◆ Problem requirements ◆
The entries below hold a line with "tax: 23% = 763.62 -> 23% = 790.95" and a line with "subtotal: 2162.71 -> 2084.46". Return those lines and all that lie between them, exactly and only.

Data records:

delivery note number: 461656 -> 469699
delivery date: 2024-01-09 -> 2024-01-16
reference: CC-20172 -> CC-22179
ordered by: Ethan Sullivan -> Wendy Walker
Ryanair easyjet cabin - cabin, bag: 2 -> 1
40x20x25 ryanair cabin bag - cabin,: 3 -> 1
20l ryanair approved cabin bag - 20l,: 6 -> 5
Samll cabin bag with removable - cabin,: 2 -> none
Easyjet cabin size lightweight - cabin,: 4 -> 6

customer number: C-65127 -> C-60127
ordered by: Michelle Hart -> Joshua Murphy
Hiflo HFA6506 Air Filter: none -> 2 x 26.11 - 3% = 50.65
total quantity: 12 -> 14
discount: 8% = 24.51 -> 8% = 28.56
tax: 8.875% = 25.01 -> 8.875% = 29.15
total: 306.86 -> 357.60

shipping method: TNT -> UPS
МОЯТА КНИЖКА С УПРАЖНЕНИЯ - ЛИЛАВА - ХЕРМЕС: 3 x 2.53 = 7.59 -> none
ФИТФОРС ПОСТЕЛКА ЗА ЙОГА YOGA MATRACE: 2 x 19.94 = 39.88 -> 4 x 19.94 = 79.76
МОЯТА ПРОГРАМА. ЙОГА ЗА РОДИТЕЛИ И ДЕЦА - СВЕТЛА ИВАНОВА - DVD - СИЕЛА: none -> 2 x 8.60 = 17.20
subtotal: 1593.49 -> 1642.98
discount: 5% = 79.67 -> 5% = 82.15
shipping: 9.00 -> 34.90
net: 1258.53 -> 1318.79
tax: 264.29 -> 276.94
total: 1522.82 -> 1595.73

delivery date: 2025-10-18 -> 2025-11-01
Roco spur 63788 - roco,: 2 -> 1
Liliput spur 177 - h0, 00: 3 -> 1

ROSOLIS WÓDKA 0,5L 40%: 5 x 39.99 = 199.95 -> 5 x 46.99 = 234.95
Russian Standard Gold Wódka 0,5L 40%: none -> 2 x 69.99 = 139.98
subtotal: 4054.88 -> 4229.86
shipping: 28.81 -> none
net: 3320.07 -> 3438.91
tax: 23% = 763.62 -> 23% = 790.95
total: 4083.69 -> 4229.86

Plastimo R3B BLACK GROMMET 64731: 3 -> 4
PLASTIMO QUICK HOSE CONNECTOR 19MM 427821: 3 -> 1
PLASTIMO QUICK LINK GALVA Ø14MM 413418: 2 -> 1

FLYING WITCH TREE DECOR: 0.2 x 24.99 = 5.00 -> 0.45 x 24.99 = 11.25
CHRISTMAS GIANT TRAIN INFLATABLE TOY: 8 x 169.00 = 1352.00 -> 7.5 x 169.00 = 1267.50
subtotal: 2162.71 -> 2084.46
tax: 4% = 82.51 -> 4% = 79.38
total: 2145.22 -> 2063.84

◆ Response for this exercise ◆
tax: 23% = 763.62 -> 23% = 790.95
total: 4083.69 -> 4229.86

Plastimo R3B BLACK GROMMET 64731: 3 -> 4
PLASTIMO QUICK HOSE CONNECTOR 19MM 427821: 3 -> 1
PLASTIMO QUICK LINK GALVA Ø14MM 413418: 2 -> 1

FLYING WITCH TREE DECOR: 0.2 x 24.99 = 5.00 -> 0.45 x 24.99 = 11.25
CHRISTMAS GIANT TRAIN INFLATABLE TOY: 8 x 169.00 = 1352.00 -> 7.5 x 169.00 = 1267.50
subtotal: 2162.71 -> 2084.46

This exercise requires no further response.